Jim Rohn once said, “Don’t let your learning lead to knowledge. Let your learning lead to action.” Ever since I was a young kid, I used to be so inquisitive. I used to ask my Mom why everything around me was the way it was, why things happened the way they did. I wanted answers. I liked to know the mechanics behind something and the reason for it. I used to break all of my toys to see what was inside and how they worked. I would usually have the intention of putting them back together, but almost always couldn’t. My Mom recalls one time when I looked up at her and said, “Mom, why is the sky blue?” Now, this was at about 3 years old. I mean, I hadn’t even been talking but for about 2 years and I was already questioning why the heavens looked the way they did.
I was once told by a very wise man that “knowledge is good, but in the end doesn’t amount to anything.” Literally, knowing something (or everything) will never produce one single result, be it good or bad. “What produces a result,” he said “was Action.” Action is the predecessor and the beginning of all accomplishment. Of course thought is needed, and in fact necessary, to act as a zero point from which all things emerge. But the fact remains, you have to physically do something, to get something done.

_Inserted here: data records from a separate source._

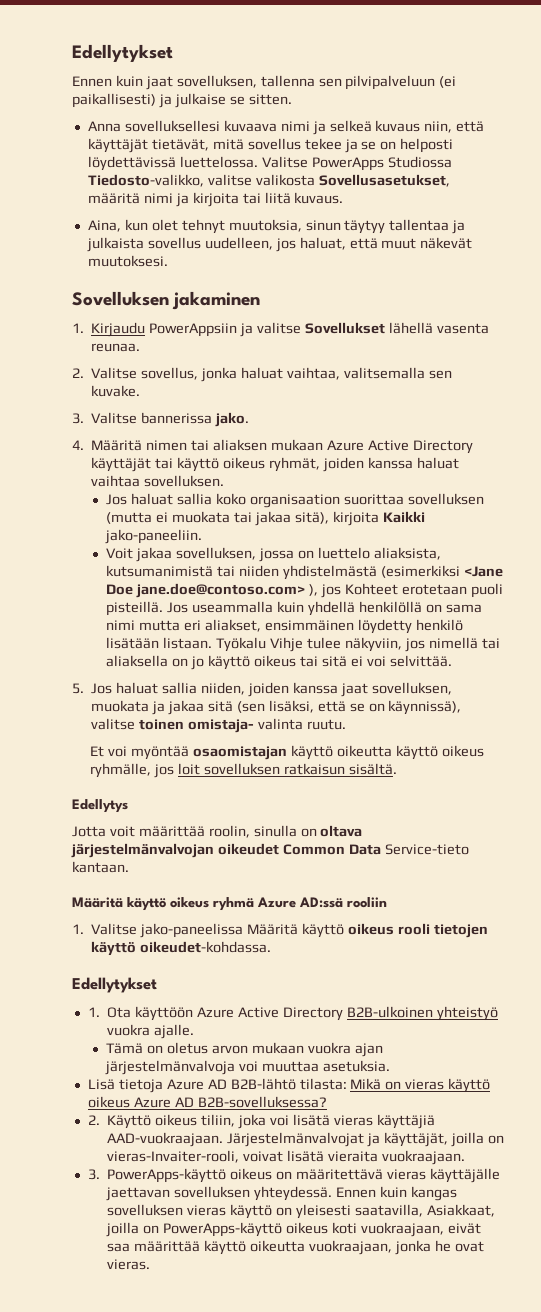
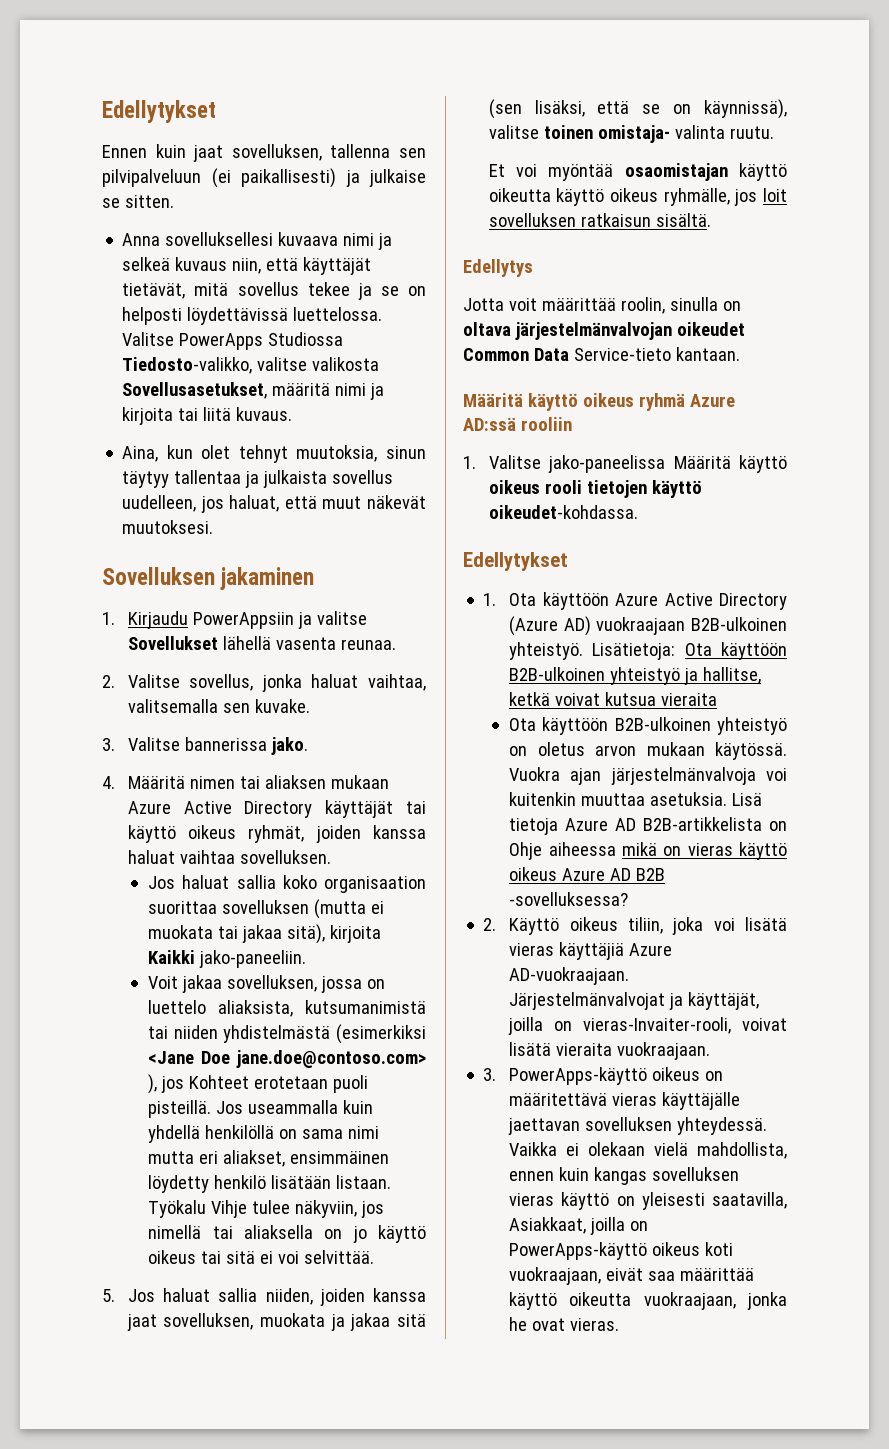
[346,1006,498,1021] [107,1024,195,1039] [106,1043,144,1054] B2B-ulkoinen yhteistyö vuokra ajalle. // Tämä -> [509,616,787,636] [509,642,787,660] [509,667,762,685] [509,692,718,706] [509,717,787,735] (Azure AD) vuokraajaan B2B-ulkoinen yhteistyö. Lisätietoja: Ota käyttöön B2B-ulkoinen yhteistyö ja hallitse, ketkä voivat kutsua vieraita // Ota käyttöön B2B-ulkoinen yhteistyö
[307,1042,351,1054] vuokra -> [715,742,787,760] [509,767,561,781] käytössä. Vuokra
(259, 1066) none -> [509,792,577,806] kuitenkin
(391, 1066) // -> (728, 799) none
[230,1078,382,1090] B2B-lähtö tilasta: Mikä -> [643,817,787,831] [509,842,657,860] B2B-artikkelista on Ohje aiheessa mikä
[197,1096,327,1108] B2B-sovelluksessa? -> [636,868,666,881] [509,892,629,906] B2B -sovelluksessa?
[107,1132,224,1147] AAD-vuokraajaan. -> [629,943,673,956] [509,967,630,985] Azure AD-vuokraajaan.
[335,1187,376,1198] Ennen -> [509,1142,787,1159] [509,1171,555,1181] Vaikka ei olekaan vielä mahdollista, ennen

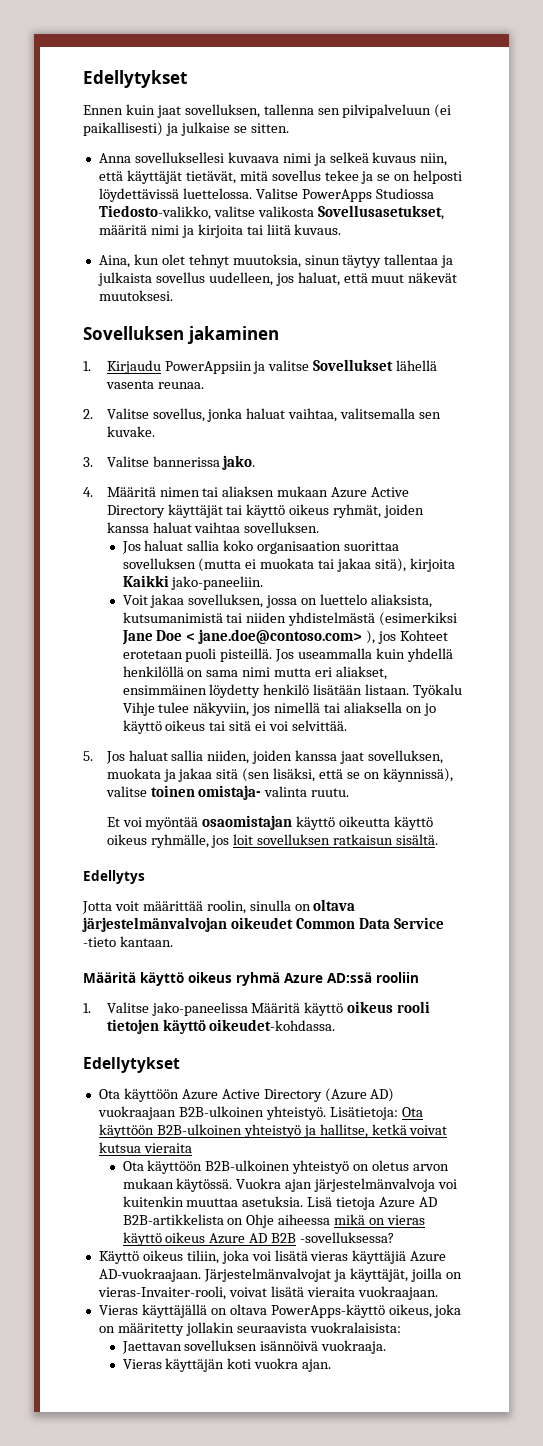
[148,1051,231,1064] <Jane Doe -> [121,630,196,645] Jane Doe <
[573,348,671,361] Service-tieto -> [393,917,444,929] [83,937,116,947] Service -tieto
[483,593,497,606] 1. -> (180, 1065) none
[483,918,497,931] 2. -> (395, 1237) none
[483,1067,724,1085] [509,1092,741,1110] [508,1117,768,1135] [509,1142,787,1159] [509,1167,740,1185] [509,1192,787,1210] [509,1217,649,1235] [509,1242,734,1260] [509,1267,755,1285] [509,1292,787,1310] [509,1317,620,1331] 3. PowerApps-käyttö oikeus on määritettävä vieras käyttäjälle jaettavan sovelluksen yhteydessä. Vaikka ei olekaan vielä mahdollista, ennen kuin kangas sovelluksen vieras käyttö on yleisesti saatavilla, Asiakkaat, joilla on PowerApps-käyttö oikeus koti vuokraajaan, eivät saa määrittää käyttö oikeutta vuokraajaan, jonka he ovat vieras. -> [98,1304,462,1318] [98,1322,401,1336] [121,1340,387,1354] [122,1358,332,1372] Vieras käyttäjällä on oltava PowerApps-käyttö oikeus, joka on määritetty jollakin seuraavista vuokralaisista: // Jaettavan sovelluksen isännöivä vuokraaja. // Vieras käyttäjän koti vuokra ajan.

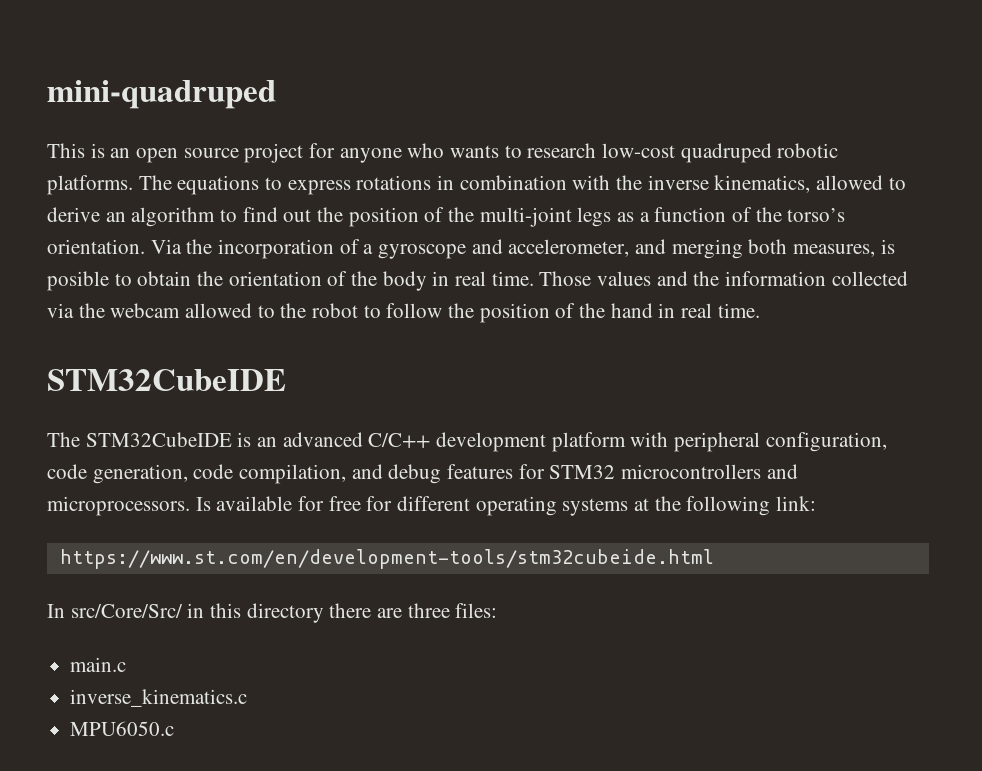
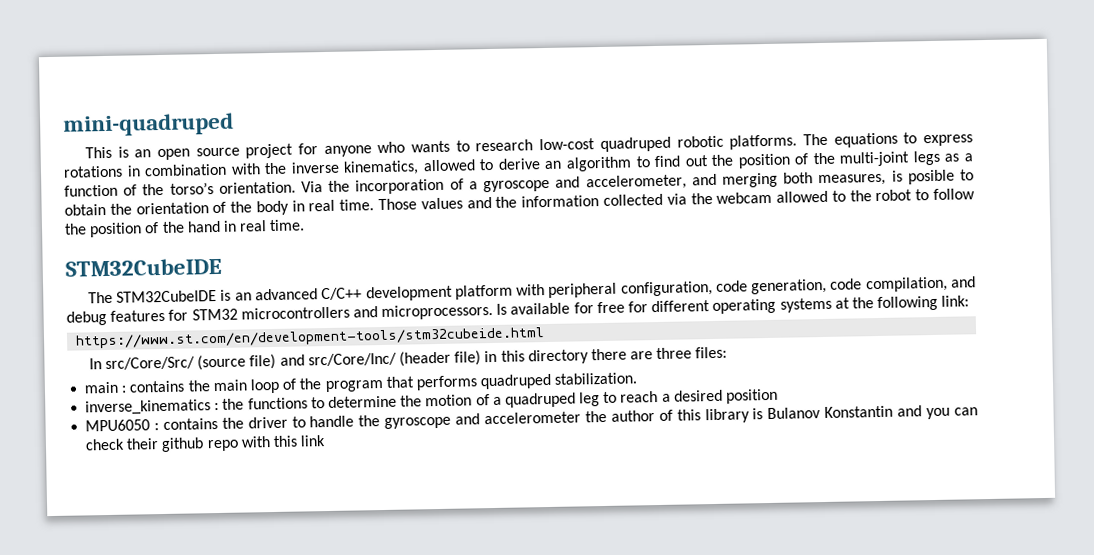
(183, 611) none -> [197,350,482,371] (source file) and src/Core/Inc/ (header file)
[70,657,127,672] [70,689,248,707] [70,721,175,736] main.c // inverse_kinematics.c // MPU6050.c -> [84,372,638,394] [85,388,779,416] [85,405,979,432] [85,435,327,453] main : contains the main loop of the program that performs quadruped stabilization. // inverse_kinematics : the functions to determine the motion of a quadruped leg to reach a desired position // MPU6050 : contains the driver to handle the gyroscope and accelerometer the author of this library is Bulanov Konstantin and you can check their github repo with this link

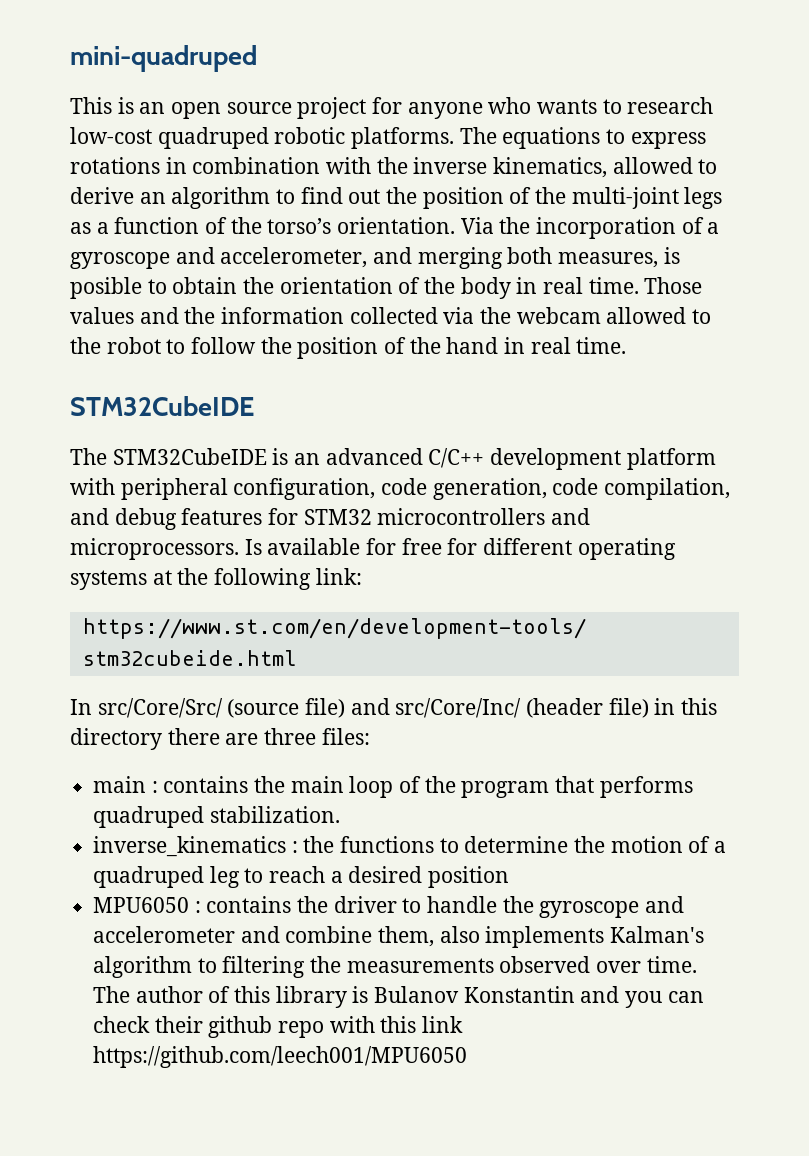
[584,410,607,423] the -> [240,926,705,948] [93,956,697,978] [93,986,131,1003] and combine them, also implements Kalman's algorithm to filtering the measurements observed over time. The
(327, 441) none -> [93,1046,468,1068] https://github.com/leech001/MPU6050

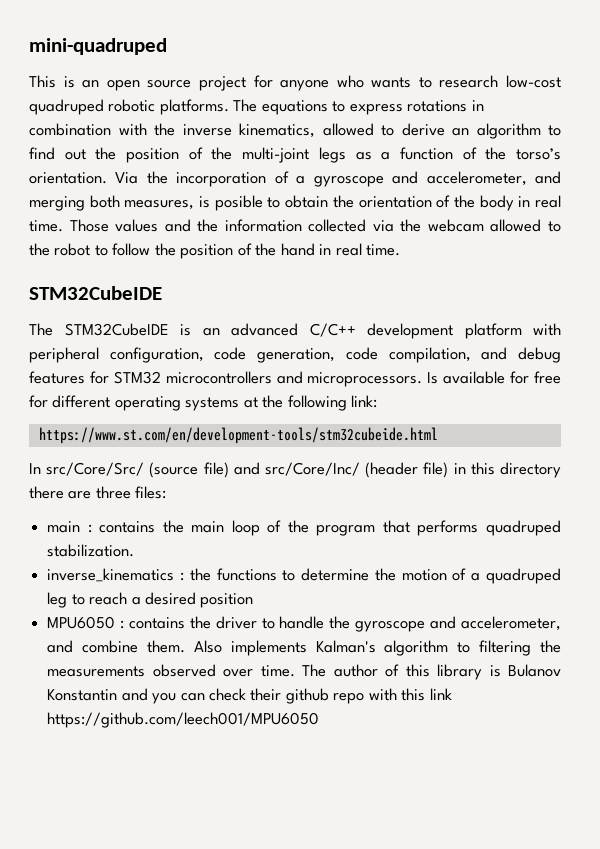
[93,926,236,943] accelerometer -> [460,616,561,631] accelerometer,
[378,926,480,947] them, also -> [146,640,222,653] them. Also

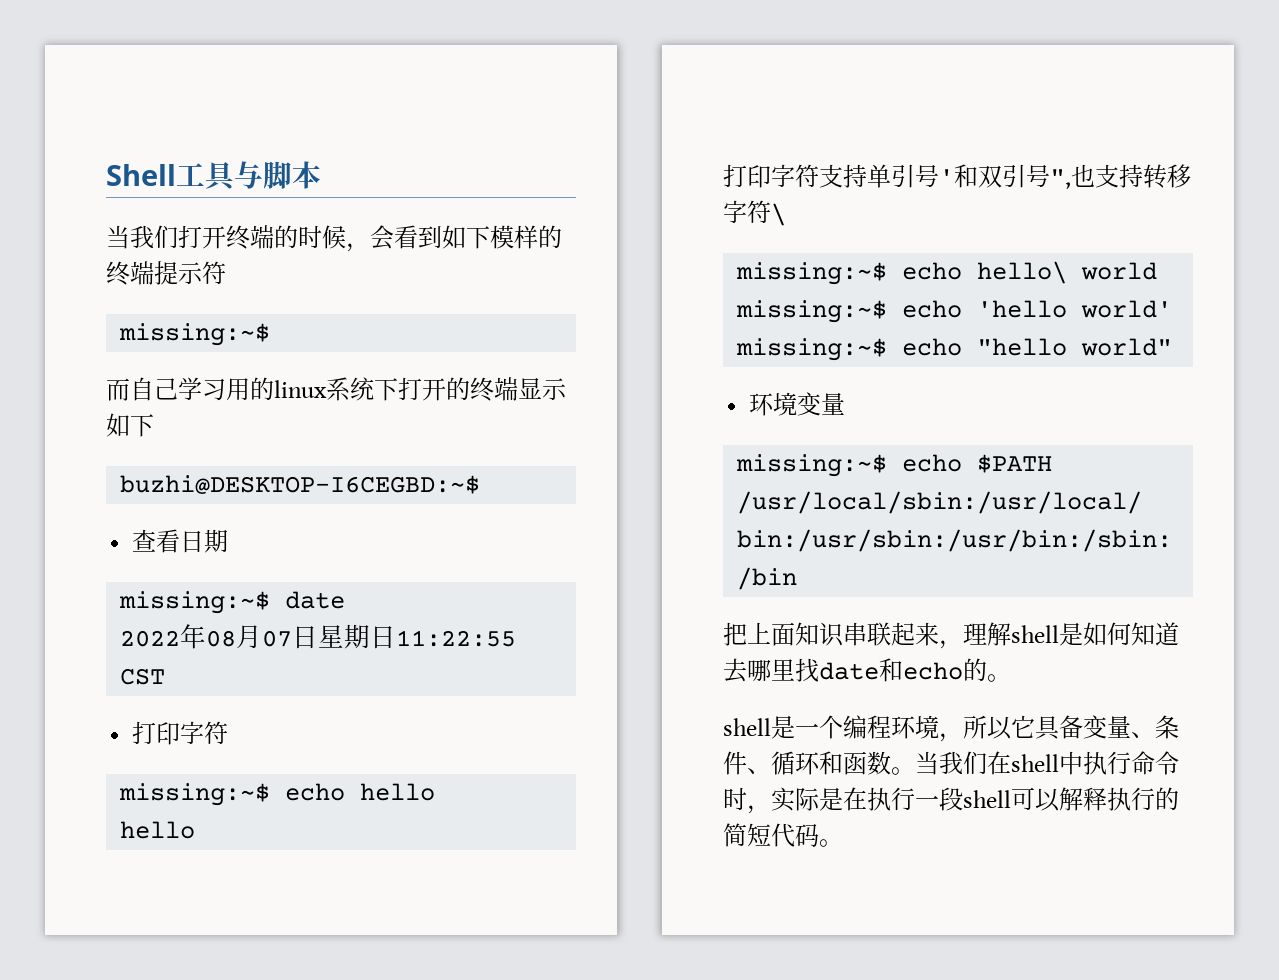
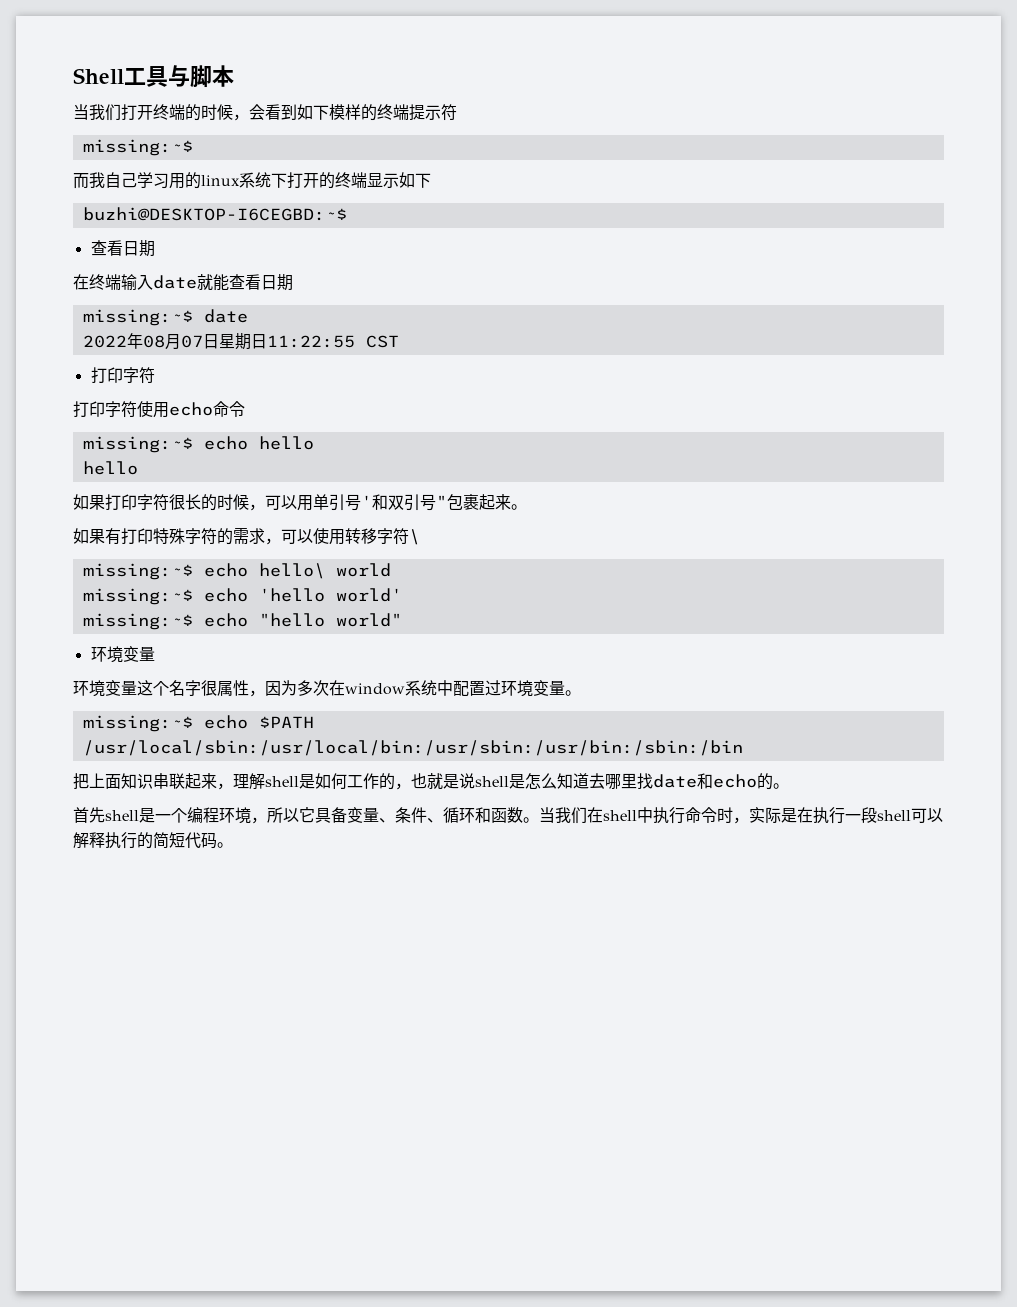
(130, 389) none -> [89,172,105,188] 我
(229, 541) none -> [73,274,293,291] // 在终端输入date就能查看日期
(229, 732) none -> [73,401,245,418] // 打印字符使用echo命令
[723,164,867,188] 打印字符支持 -> [73,494,313,511] 如果打印字符很长的时候，可以用
[1050,164,1143,189] ",也支持 -> [436,494,527,510] [73,528,345,545] "包裹起来。 // 如果有打印特殊字符的需求，可以使用
(846, 403) none -> [73,680,581,697] // 环境变量这个名字很属性，因为多次在window系统中配置过环境变量。
(1131, 633) none -> [347,773,557,790] 工作的，也就是说shell是怎么
(1011, 678) none -> [73,807,105,823] 首先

As it relates to personal development and growth, action is what turns that wish, that dream, that aspiration, into a reality. If your life doesn’t change as a result of your learning, you’re being faced with one of three options: You’re too impatient and not giving your plan enough time and attention; you’re spending too much of your time focusing on the wrong areas; or you’re not applying what you learn. A lot of the time, the third reason is usually the case.
Jesus was a great example of someone who took action, that practiced what he preached (pun intended). He led by example, and would usually only give an explanation or do the teaching after the fact.
What are the fruits of your thoughts and knowledge? Are you becoming what you say you want to become? Are you completing those things that you begin? Are you actually applying the words that you read in a book or see and hear on television? I’m sure this would be relevant to just about everybody on this planet. I’m sure the answer would be no to just about everybody on this planet.
Take all the knowledge you acquire and do something with it. Make it count. If it is being absorbed only to one day fall away with the memory loss that comes to all of us with old age, then why would you waste your precious life to learn it in the first place?